_DATA FOR THE TASK_
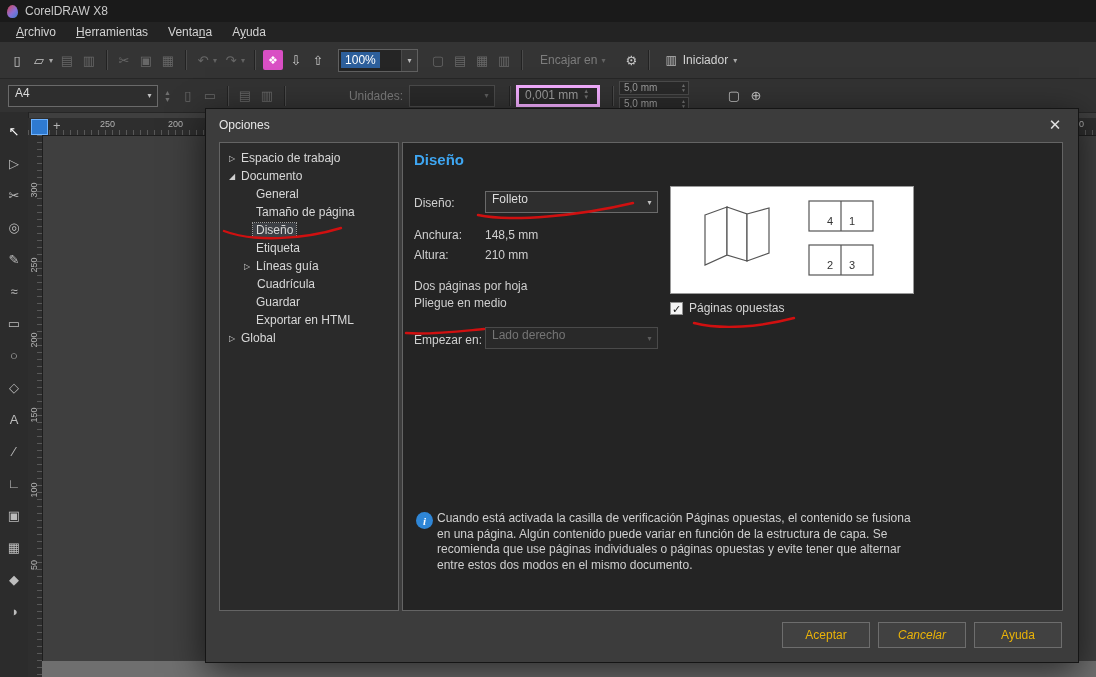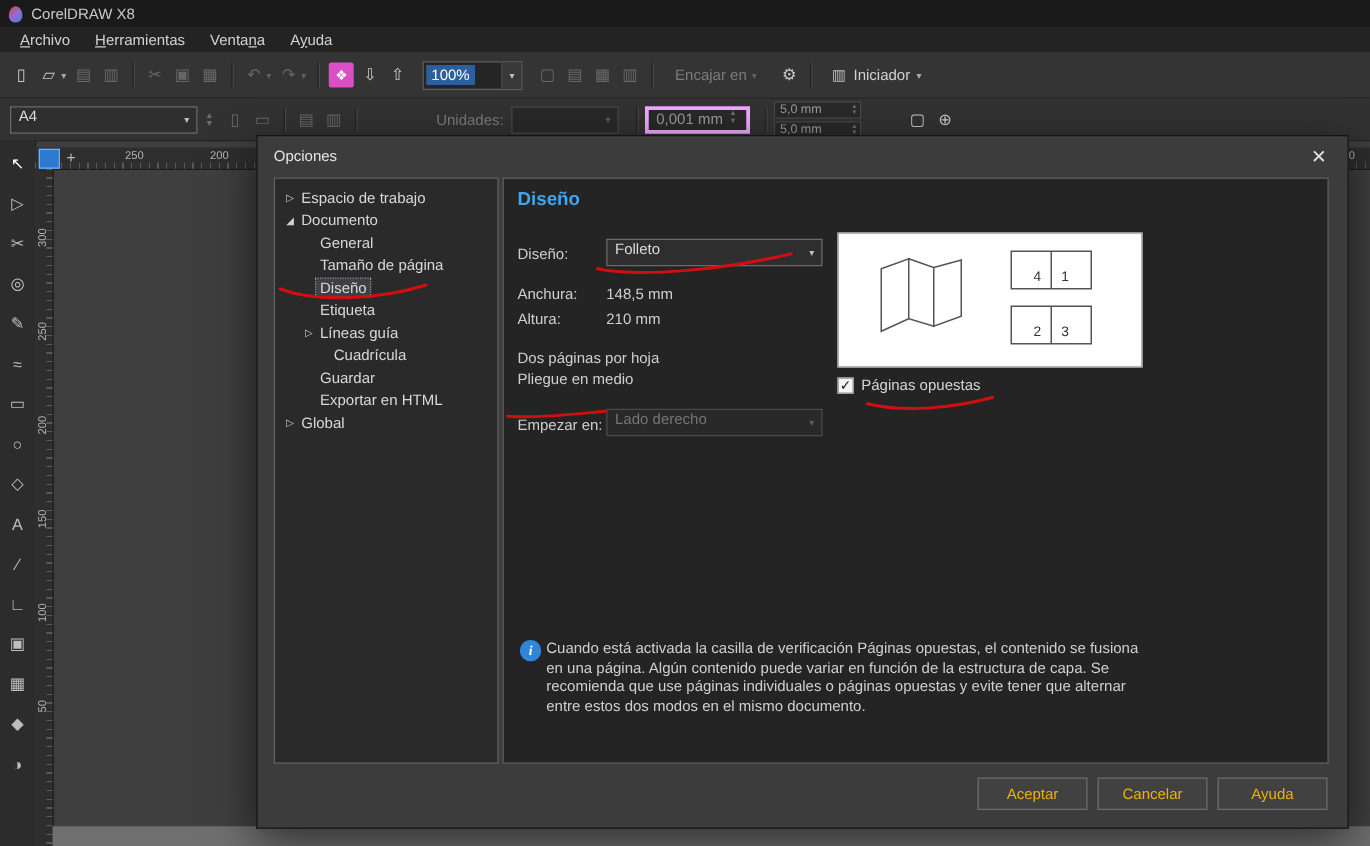--- a/index.html
+++ b/index.html
@@ -300,7 +300,7 @@
           <span class="exp">▷</span>
           <span class="lbl">Líneas guía</span>
         </div>
-        <div class="trow" style="padding-left: 32px;">
+        <div class="trow" style="padding-left: 22px;">
           <span class="exp"></span>
           <span class="lbl">Cuadrícula</span>
         </div>

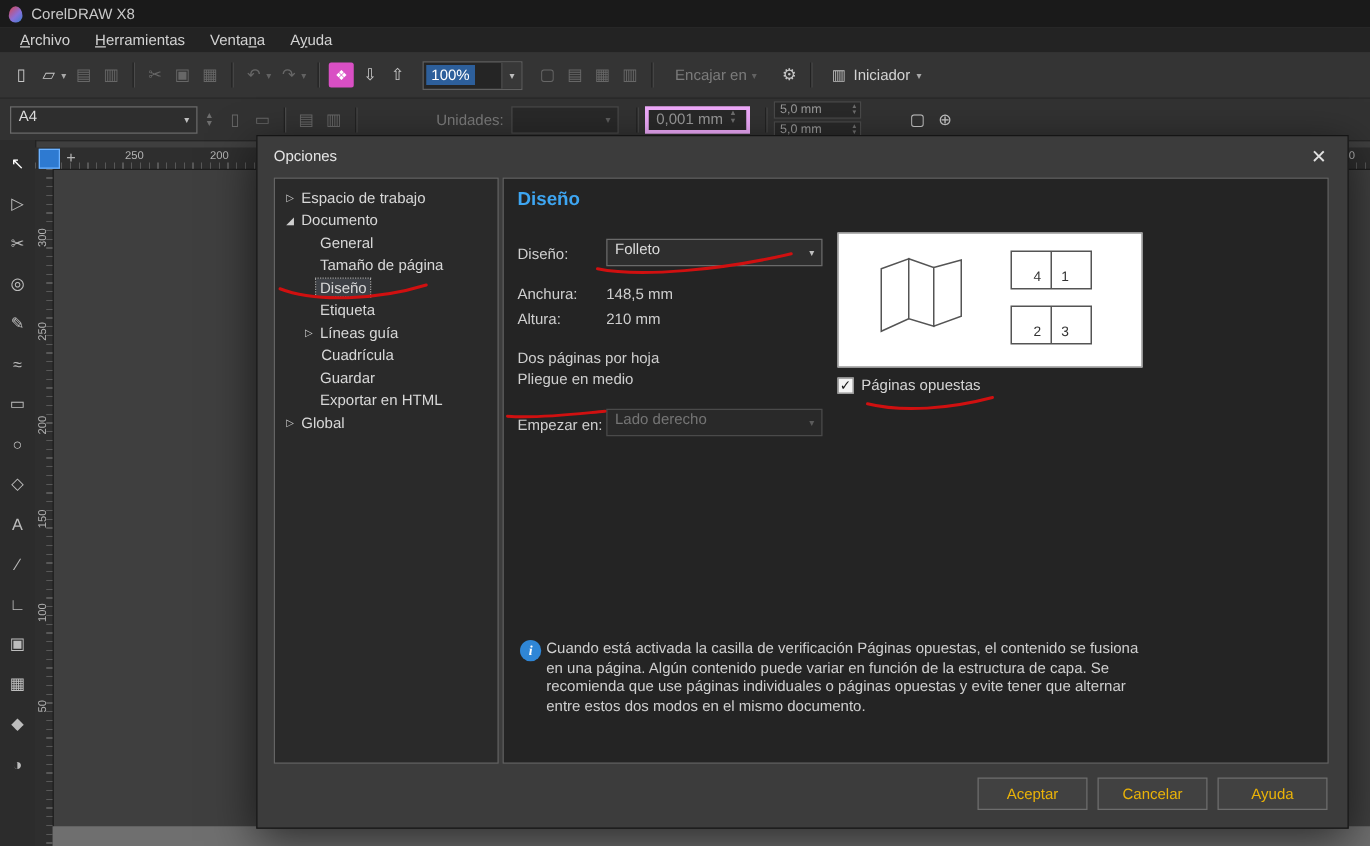--- a/index.html
+++ b/index.html
@@ -374,7 +374,7 @@
     <div id="info-text">Cuando está activada la casilla de verificación Páginas opuestas, el contenido se fusiona en una página. Algún contenido puede variar en función de la estructura de capa. Se recomienda que use páginas individuales o páginas opuestas y evite tener que alternar entre estos dos modos en el mismo documento.</div>
   </div>
 <div class="dlg-btn" style="left: 576px;">Aceptar</div>
-    <div class="dlg-btn" style="left: 672px;">Cancelar</div>
+    <div class="dlg-btn" style="left: 672px; font-style: italic;">Cancelar</div>
     <div class="dlg-btn" style="left: 768px;">Ayuda</div>
   </div>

_WHAT YOU NEED TO DO_
Look through the entries above and find each line where the word "trow" occurs; copy those lines.

_REPLY TO THE EXERCISE_
-        <div class="trow" style="padding-left: 32px;">
+        <div class="trow" style="padding-left: 22px;">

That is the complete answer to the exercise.